• [TASK REQUIREMENTS]: Make an exact copy of the lines from the top of the entries below through the line with "of worse stops</div>". Leave all pictures out.

• [Web page revision data]:
◆ ◆ ◆ ◆
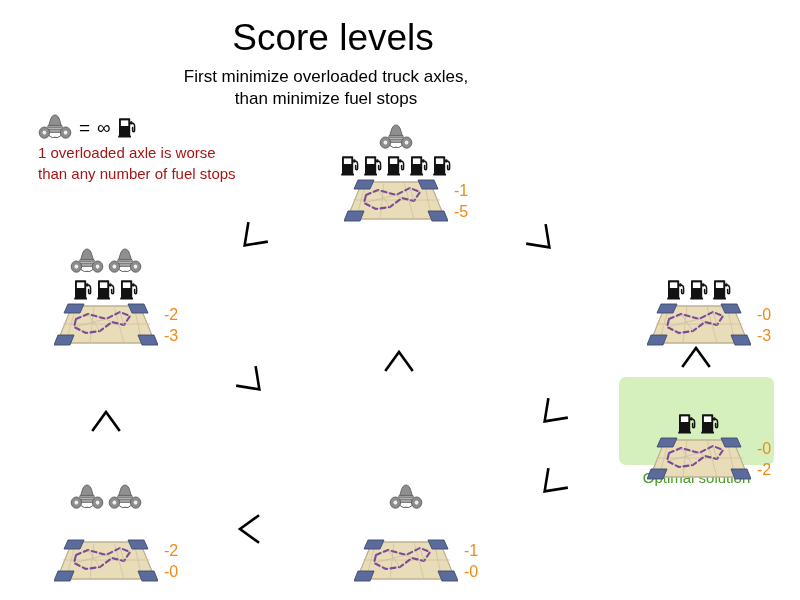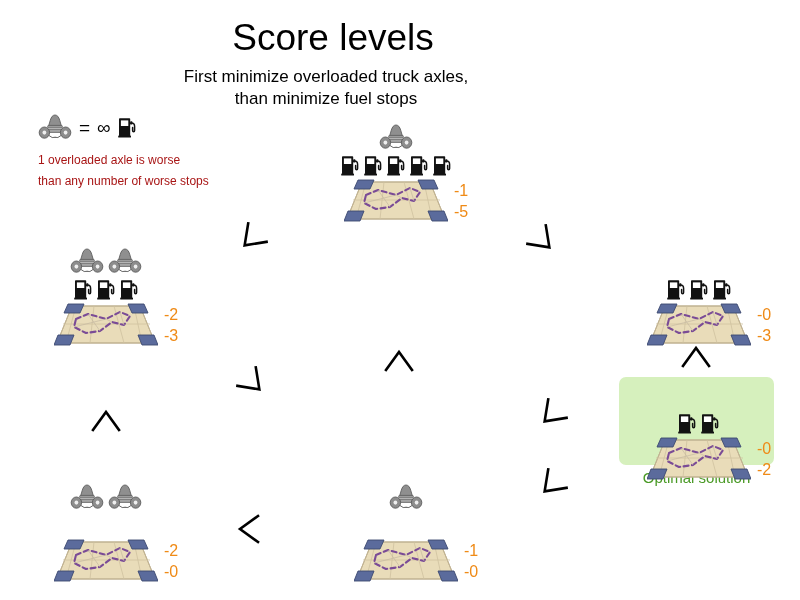--- a/index.html
+++ b/index.html
@@ -61,9 +61,8 @@
     line-height: 19px;
   }
   .legend-note {
-    margin-top: 8px;
     color: #a81515;
-    font-size: 12px;
+    font-size: 15px;
     line-height: 21px;
   }
 

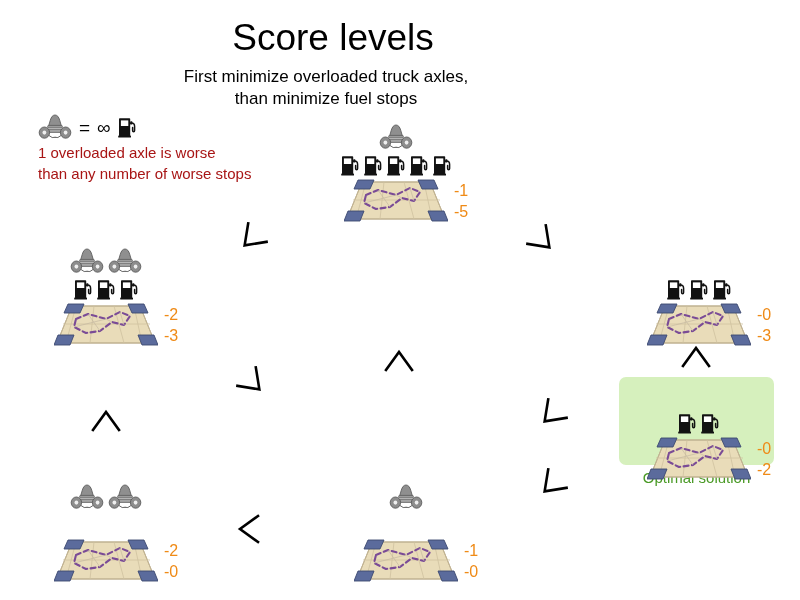--- a/index.html
+++ b/index.html
@@ -208,7 +208,7 @@
   </div>
   <div class="legend-note">
     <div>1 overloaded axle is worse</div>
-    <div>than any number of worse stops</div>
+    <div>than any number of fuel stops</div>
   </div>
 </div>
◆ ◆ ◆ ◆
• [RESULT]:
--- a/index.html
+++ b/index.html
@@ -61,9 +61,8 @@
     line-height: 19px;
   }
   .legend-note {
-    margin-top: 8px;
     color: #a81515;
-    font-size: 12px;
+    font-size: 15px;
     line-height: 21px;
   }
 

--- a/index.html
+++ b/index.html
@@ -208,7 +208,7 @@
   </div>
   <div class="legend-note">
     <div>1 overloaded axle is worse</div>
-    <div>than any number of worse stops</div>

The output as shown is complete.